In the early evening on August 26, about a dozen from the Manech Msalmin movement went to the Lafayette branch of the Monoprix supermarket chain, a business whose Tunisia subsidiary is one of several big businesses owned by Marwan Mabrouk, the son-in-law of former President Zine El Abidine Ben Ali. They called for accountability for Mabrouk, who had previously some of his assets seized or frozen by Tunisian authorities for misappropriation of public funds, but successive governments since the 2011 revolution have given him amnesty.

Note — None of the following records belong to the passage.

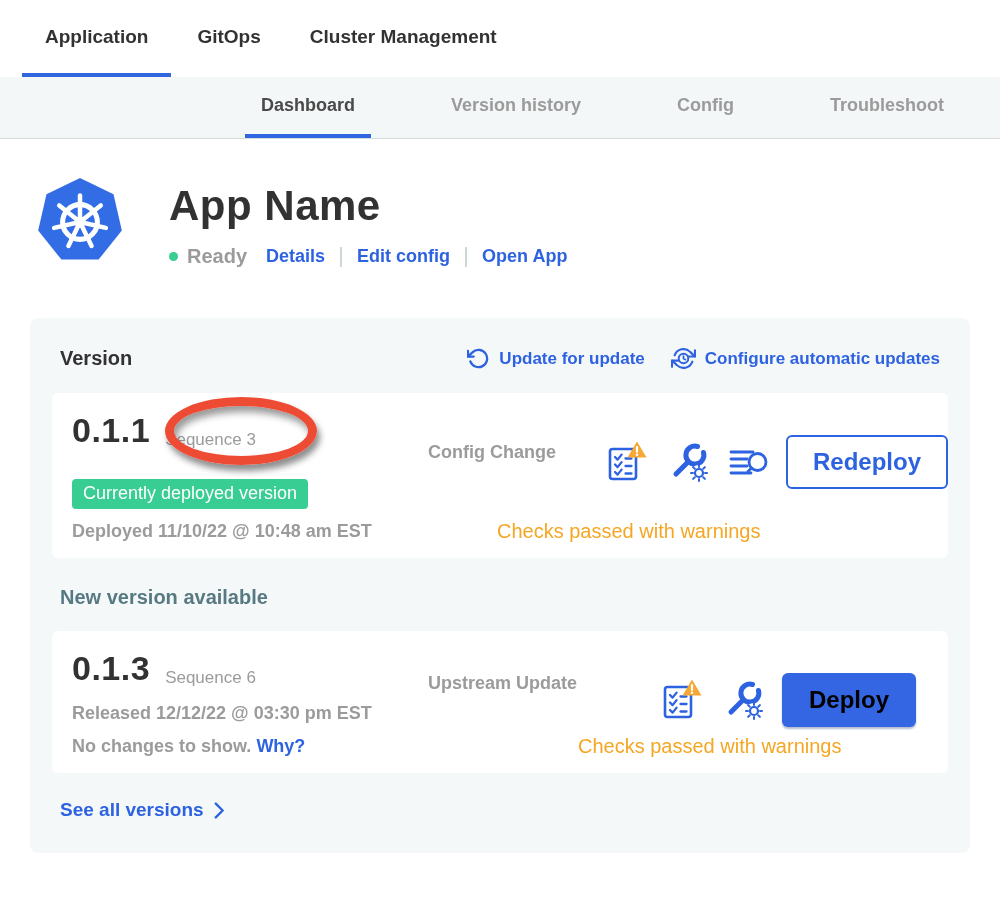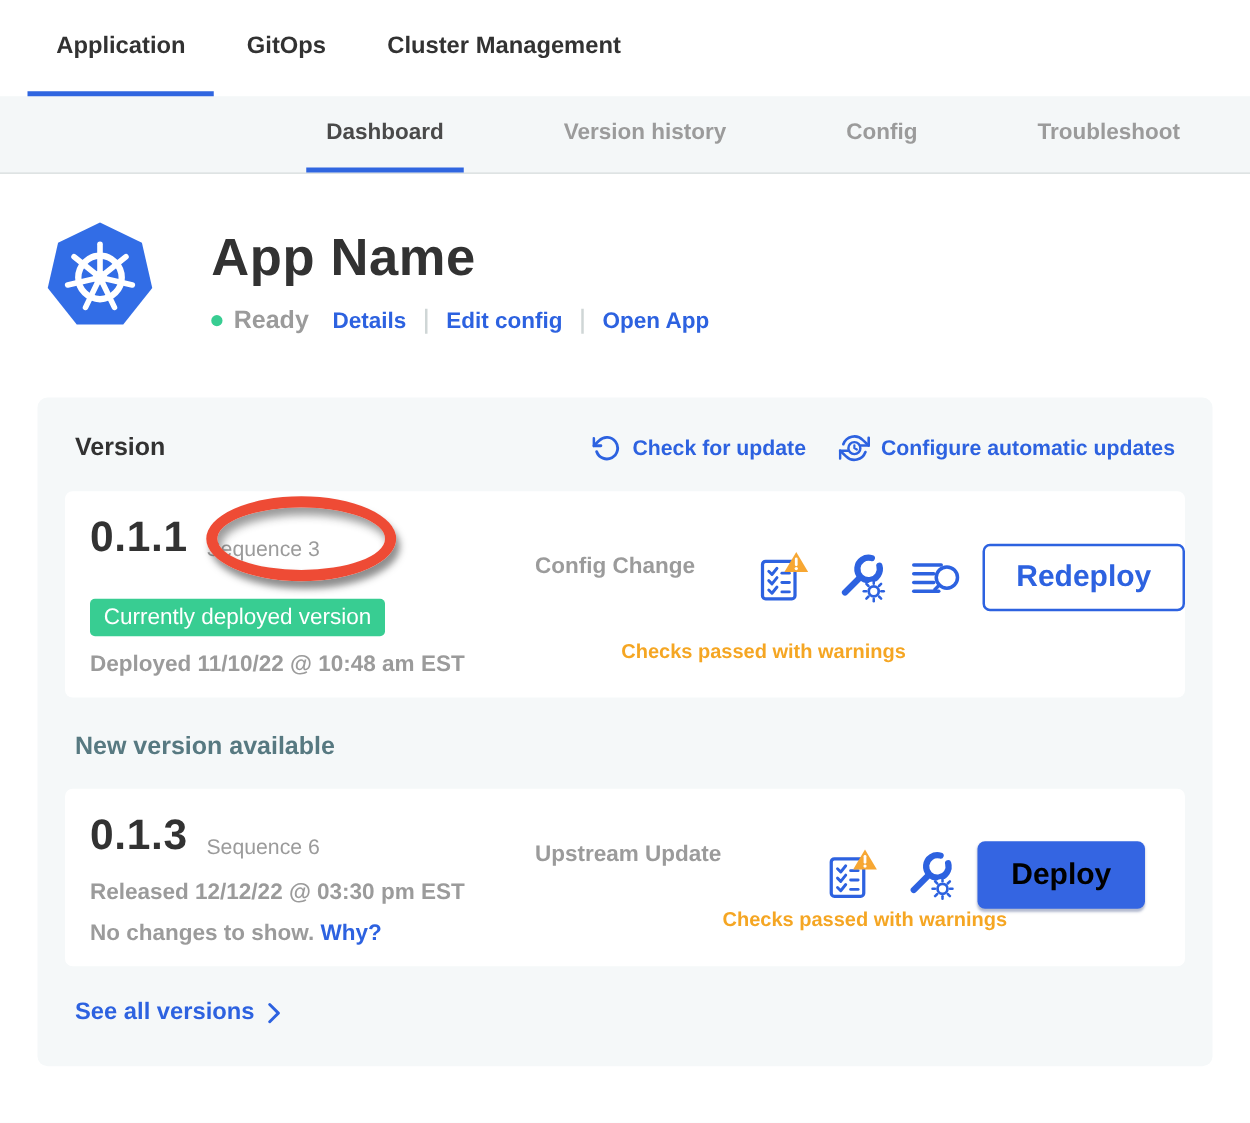--- a/index.html
+++ b/index.html
@@ -129,7 +129,7 @@
         <polyline points="1 4 1 10 7 10"></polyline>
         <path d="M3.51 15a9 9 0 1 0 2.13-9.36L1 10"></path>
       </svg>
-      <span>Check for update</span>
+      <span>Update for update</span>
     </div>
 
     <div class="action-link">

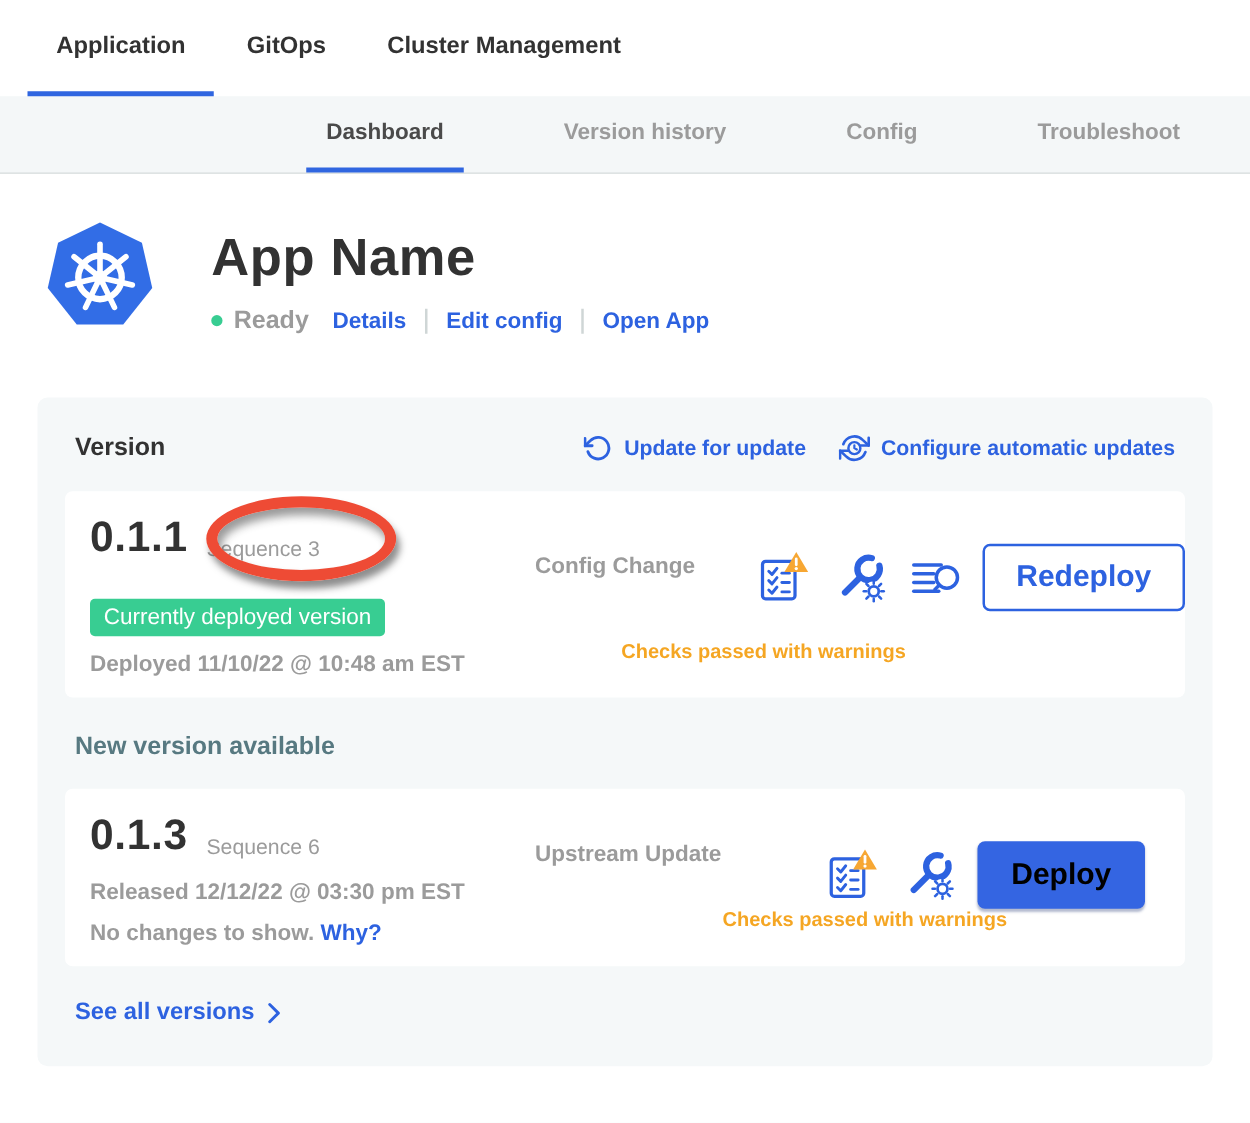--- a/index.html
+++ b/index.html
@@ -58,7 +58,7 @@
   .btn-outline { background:#fff; border:2px solid #2d62e0; color:#2d62e0; padding:11px 25px; }
   .btn-solid { background:#3465e2; border:none; color:#000000; padding:13px 27px;
     box-shadow:0 2px 2px rgba(40,60,120,.35); }
-  .checks-status { position:absolute; bottom:27px; font-size:16px; font-weight:700; color:#f5a623; }
+  .checks-status { position:absolute; bottom:15px; font-size:20px; font-weight:400; color:#f5a623; }
   .card-current .checks-status { left:445px; }
   .card-next .checks-status { left:526px; }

That and other actions seem to take Saied’s anti-corruption rhetoric at its word and are even pushing for action the President has not yet taken. “These businessmen, we’re not waiting for responses from them. In our opinion, they are stronger than the State or they consider themselves stronger than the State. The State needs to take steps to bring them to justice. Until now, the President didn’t give one comment, no assessment or charging with a crime,” Brahmi said on September 2. While President Saied’s anti-corruption rhetoric has been good, Brahmi said, she is judging him not on rhetoric but on actions.

“What concerns me is action. He hasn’t taken any action for the moment… I want to fight and push in the street. I don’t just have the street, I don’t just have my vote, I don’t just have my friends and my people who agree with me on the petition, and he chooses which side to be on. Either with us and he goes in the path of accountability and puts into effect his words, or he’ll find us in the streets; he’ll find he’s not the only one active in the political scene,” Brahmi told Meshkal/Nawaat.


This article was produced as part of a reporting partnership between Meshkal and Nawaat.